-* Me Awful Tyshalle Older *-

2003-06-03 - 6:30 a.m.

Memories of Love



Havn't tried to write anything even vaguely fiction-like in quite a long time; very much in progress.

--

The table is thick-grained and poorly stained, the work of an amateur handyman who needed a cylindrical object on which to put newspapers and a centerpiece. Coarse wood and a lack of experience working from patterns freed it from the conventions that bind modern, capitalistic furniture; not only ugly, but too unstable to even merit membership in the coveted Crude, But Functional family. Right now this table is all that stands between him and annihilation, and he traces the individual grains from one side of the table to the other intently, a seismologist of trees. "Somewhere between the gently rounded lines," he thinks, "that compose this failure, a lesson remains to be learned."

The centerpiece looms large in the window where the obliviously cheerful sun still shines, large in his thoughts; artificial, the flowers submitted to her deft touch daily and without complaint. The air has gone still in the hours since she left, though the window is open and the insects still buzz quietly in and out. His thoughts touch briefly on the woven-silk blossoms, and immediately their blooms are to blame for everything. The plastic flowers, it seems, were the soul of the house, and he knows that neither they nor he may never again know vibrant motion without her guiding, energetic touch.

She sat across from him some hours ago with a ghost of a smile, when he first began tracing the table in search of solace, and told him that she was leaving and why. Mariah Carey's Always Be My Baby may not be Bach, but it's what they sang to each other in times of trouble; the familiarity coupled with the sincerity, alone together in a room with trauma, always ended with tearful and heartfelt embraces. She heard him singing it one night, coming home and walking by his open window; blonde hair in his lap, an ocean adrift, and his hand was flotsam in its' tide. His eyes had been closed, his mouth an unsteady ellipse opened in their song.

She had waited until he dozed off, entered with stealth and tolerence, and left them to their foolish rest. Her two bags were never far from being fully packed, and it took only a few minutes to arrange the mind and reset priorities, then leave the place that they had shared life with little more than a quiet look.

"..but I saw the ghost of a smile," he said to console himself in his chair while the recollection of her warmth faded from the table that he had made. "A ghost, at least, implies that there was once life." But the sun is sinking and she is far away.

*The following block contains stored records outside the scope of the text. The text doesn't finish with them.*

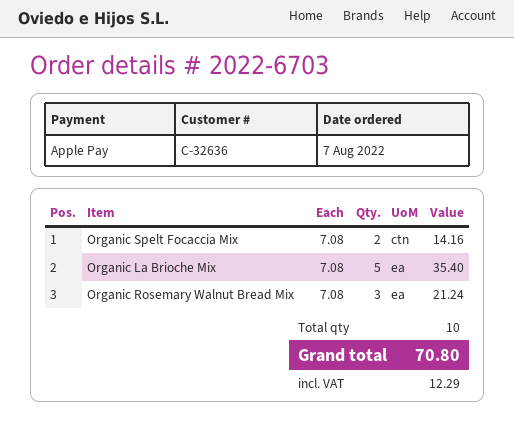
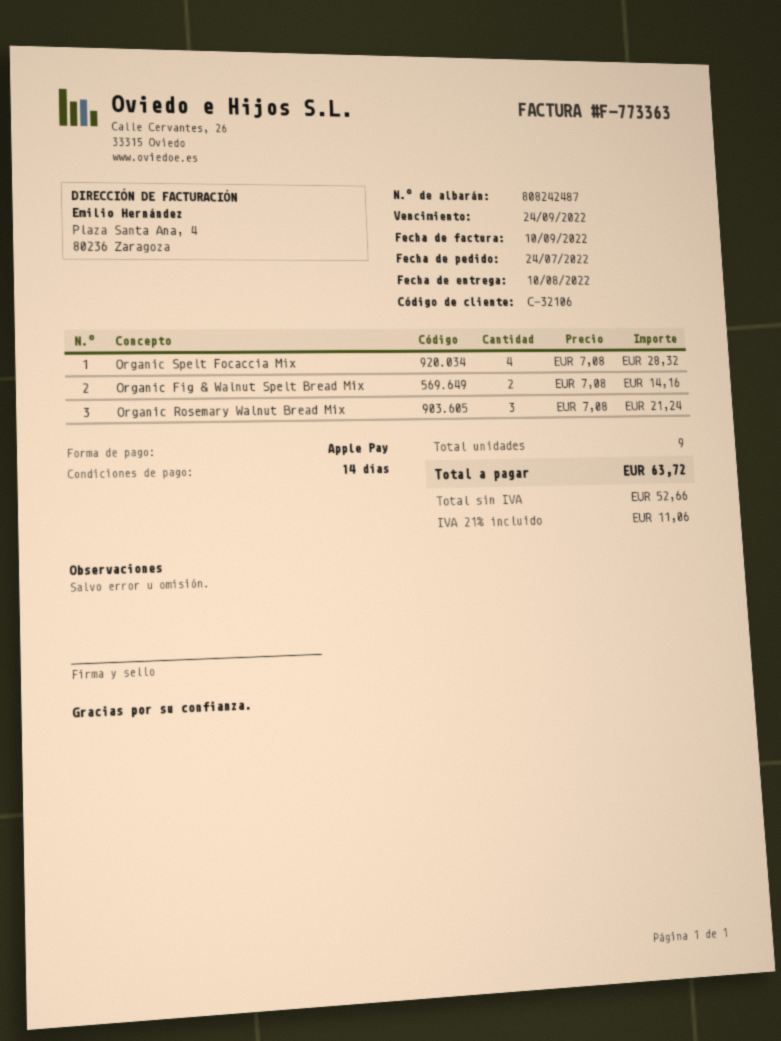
order date: 2022-08-07 -> 2022-07-24
customer number: C-32636 -> C-32106
Organic Spelt Focaccia Mix: 2 x 7.08 = 14.16 -> 4 x 7.08 = 28.32
Organic La Brioche Mix: 5 x 7.08 = 35.40 -> none
Organic Fig & Walnut Spelt Bread Mix: none -> 2 x 7.08 = 14.16
total quantity: 10 -> 9
tax: 12.29 -> 11.06
total: 70.80 -> 63.72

She has black hair, ancestry unknown. She is leaning on her elbow against the doorframe of the entrance to her room at a cheap, stucco-walled motel in the middle of nowhere. A truck-stop across the street draws fading business as the night moves inward and the windows are no longer bright enough to keep away awareness of the sun's departure. Her hair and her past are behind her and she always looks like she ought to be smoking, since her unoccupied right hand looks very much in need of doing something while her left arm supports her contemplative post, but there is no cigarette and there is no quick Bic click to start a smouldering thought-filled flame -- she doesn't smoke, after all.

Of these things he is certain, at home in his silent chair, cushioned behind regretful eyes: that she is somewhere, that she will begin again, and that her beginning will look as he has imagined it. The angle of her stings a smile, unbidden, to his lips, as does the un-bashful familiarity with which she studies passing strangers.

Eyes closed, he rises, and feels his way to the door. Opens it and leans outside. Somewhere, she stands right here, looking at the sky. Seeing the day's blush fading to a more appropriately somber twilight blue over there to the west, above where her car used to park. Mind alight, his arm rests where her hip would be. All doorways are the same in memories of love.